Fact: At the time of its writing, the 100% compatibility offered by NVGT is underused
It’s been a little over a year since the engine got released, yet we’ve seen depressingly few titles being revived, and even fewer still that were actually worthwhile to bring back from the dusty shelves for anything other than nostalgias’ sake, for which a simple executable would also work well. If there was a demand for migration, I would think we would see more titles being brought back from the depths of history, but we aren’t. When combined with the earlier point regarding the frozen/abandoned status of majority of BGT projects, one can’t help but ask: was a path to migration really and truly necessary?
Fact: BGT Didn’t Have Much Technical Debt
The amount of open source BGT includes is depressingly low. We do not have any major project that the community has worked on that would be absolutely infeasible to bring over. The includes that are there could be condensed to half their size in other programming languages if not downright taken out. For example, there is an include for JSON parsing. This comes for “free” in any reasonable programming language. There was an include for message pack–a networking protocol–which is often a simple command away for the package manager of your choice. If anything, BGT encouraged closed-source after the fiascos with illegally-obtained code.
Some would argue that one year is too short for any meaningful judgement, and I would tend to agree. Such is the price of writing this analysis at the time I am, and I promise that, were there to be a revival of a major title, I will go back and update this post.
Fact: BGT Had Poor Practices
Over time, the community has discovered numerous problems with BGT, ranging from insecure cryptography (using CBC mode with padding vulnerabilities), to questionable architecture attempting to emulate auditory graphical user interfaces (GUIs). While some efforts were made to fix the latter, they all try and adhere to what I would argue as ancient APIs to try and minimize the friction of adoption: to be clear. I understand, if do not entirely agree with this. As a primary example, the old audio-based GUI returned integers for any kind of control you would attach to the form. Buttons? An integer. Sub-forms (ability to embed forms inside the main form)? Also an integer. Furthermore, the form had no concept of events, meaning you would actively have to poll it to see whether anything interesting has occurred. The new form–at the time of writing under development–somewhat addresses this: it actually has classes for the underlying widgets, but it still maintains the legacy polling interface and to my knowledge has yet to add events of any sort, which makes them secondary citizens at best and promotes tight coupling between the widgets and their parent. For instance, the new form, as currently designed, has to know about every single widget.

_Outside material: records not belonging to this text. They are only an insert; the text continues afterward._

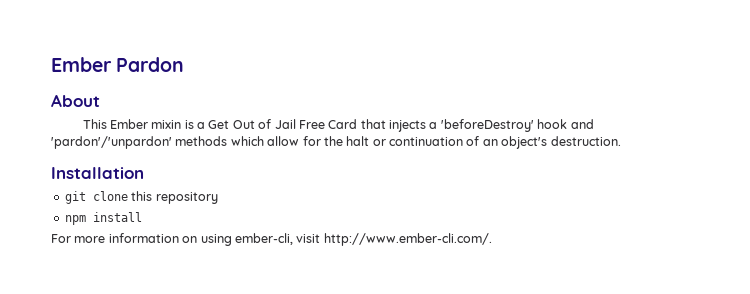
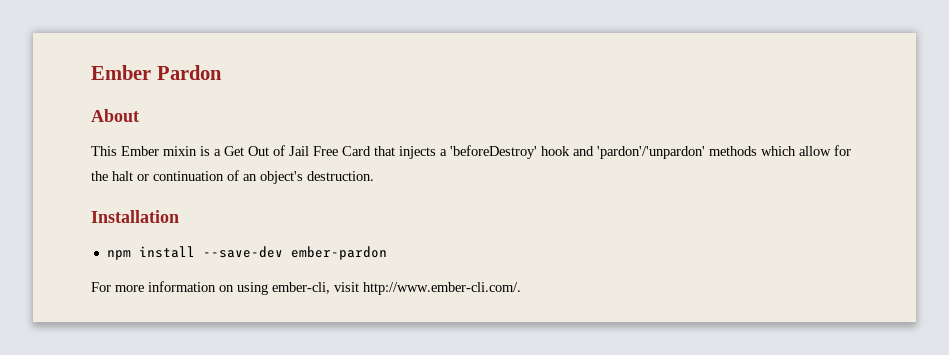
- git clone this repository
- npm install
+ npm install --save-dev ember-pardon

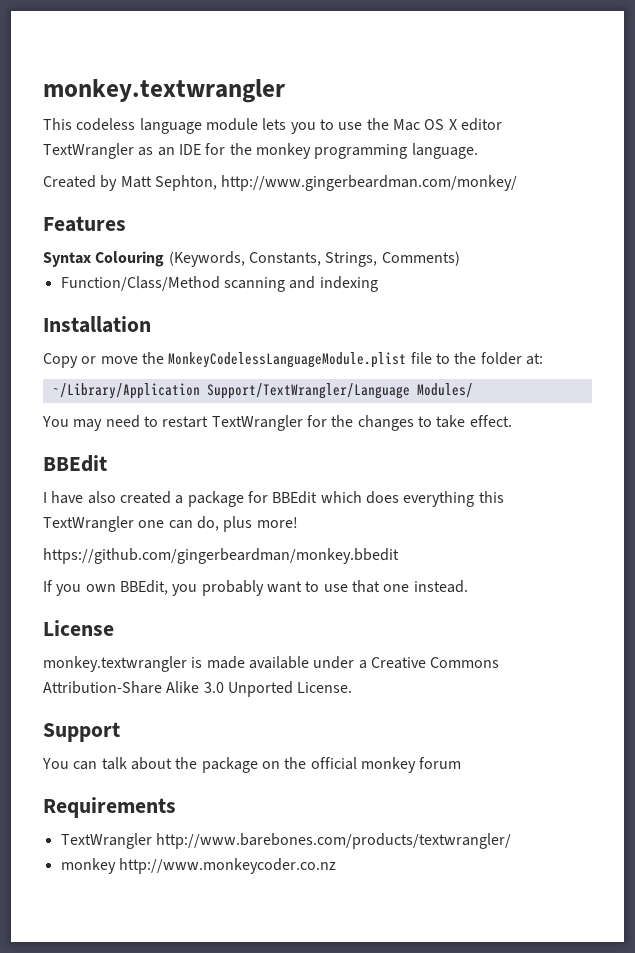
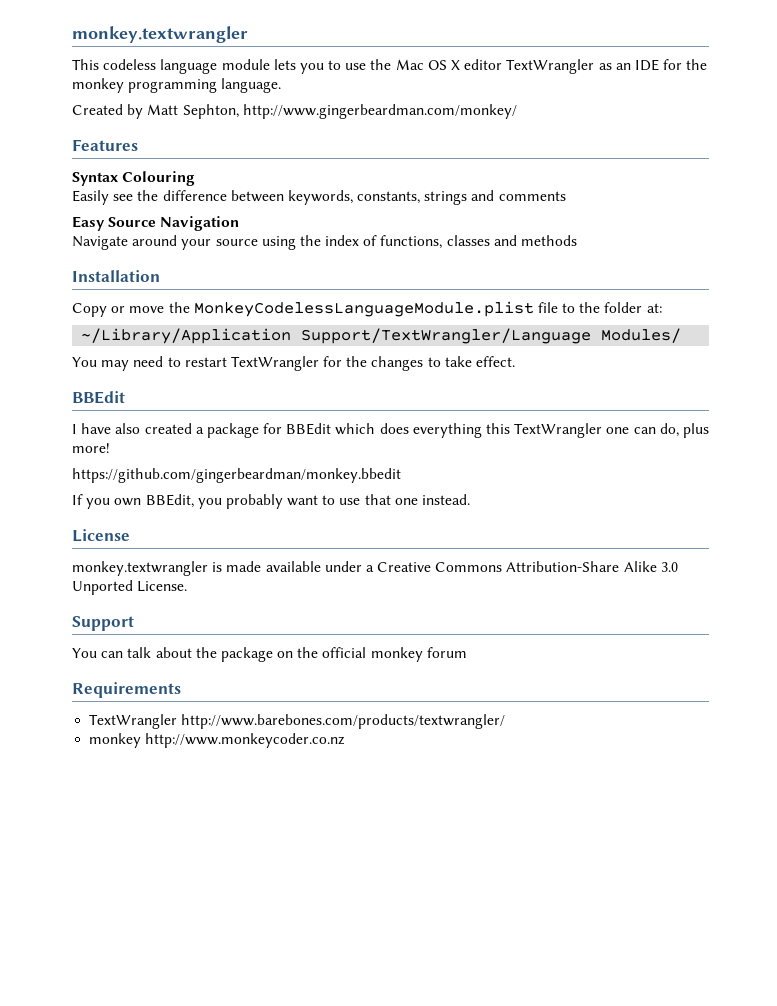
- Syntax Colouring (Keywords, Constants, Strings, Comments)
- Function/Class/Method scanning and indexing
+ Syntax Colouring
+ Easily see the difference between keywords, constants, strings and comments
+ Easy Source Navigation
+ Navigate around your source using the index of functions, classes and methods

An excerpt of this fact is below:
class nv_form { bool is_pressed(nv_form_button@btn) { if(@btn.parent != this) return this.error(nv_form_error_invalid_control); bool result = btn.pressed; if(result) btn.pressed = false; return result; } bool is_checked(nv_form_checkbox@box) { if(@box.parent != this) return this.error(nv_form_error_invalid_control); return box.state; } }
This is problematic, because it is virtually impossible to define a truly custom widget without subclassing the main form and telling it how to treat your new control. There is also a more subtle problem, in that the entirety of the system uses string identifiers for controls, which leads to typos and is slow, because as is, the design has to walk the entire list of controls to find what you’re looking for. “But of course,” I hear you say, “a hashmap–or a dictionary in Angelscript parlance–would solve this issue.” Yes. It would. Except there is another fact to consider, mainly that you iterate through all the controls to check for anything interesting. Consider another snippet:
bool check_controls(nv_form_control@&out ctrl = void) { if(this.controls.length()<=0) return false; bool result = false; for(uint i = 0; i<this.controls.length(); i+=1) { if(this.controls[i].monitor()) { result = true; @ctrl = this.controls[i]; break; } } return result; } bool monitor() { if(!this.active) return false; this.handle_input(); nv_form_control@ctrl; bool result = this.check_controls(ctrl); if(result and @ctrl != null and (@this.cancel_control != null and @ctrl == this.cancel_control)) return false; return true; }
As you can see, making a dictionary for ids kicks the problem down the road because you must call monitor in your main loop.
Note
If interested, the code in question is here
The story of Cryptography is not much better. I was informed by the primary maintainer of NVGT that it doesn’t matter that the employed methods have a theoretical vulnerability–attacking a cryptographic construction directly is rarely how people crack games anyways. The analogy given to me was that of a castle. If the main door is secured, who cares that a window at the top of the tower was left open to the elements? I have thought on it some, and it turns out… I do, strongly enough to where I believe this deserves a passing mention. Providing insecure tools to users for the sake of compatibility is irresponsible at best. If given the option, people will change as little as possible to make their code run, which means they will continue using said tools knowing fully well they have known vulnerabilities. Why not offer migration scripts–those using the old vulnerable format to decrypt game assets and re-encrypting it into something the new engine understands? This way whatever encryption functions users choose to use won’t be insecure at the outset. After all, it gets cold during the night up in that tower–wind blowing through the hallways and an occasional owl flying in to say hello.
A Case For Compatibility
Lowering Barriers For Making Games is Good!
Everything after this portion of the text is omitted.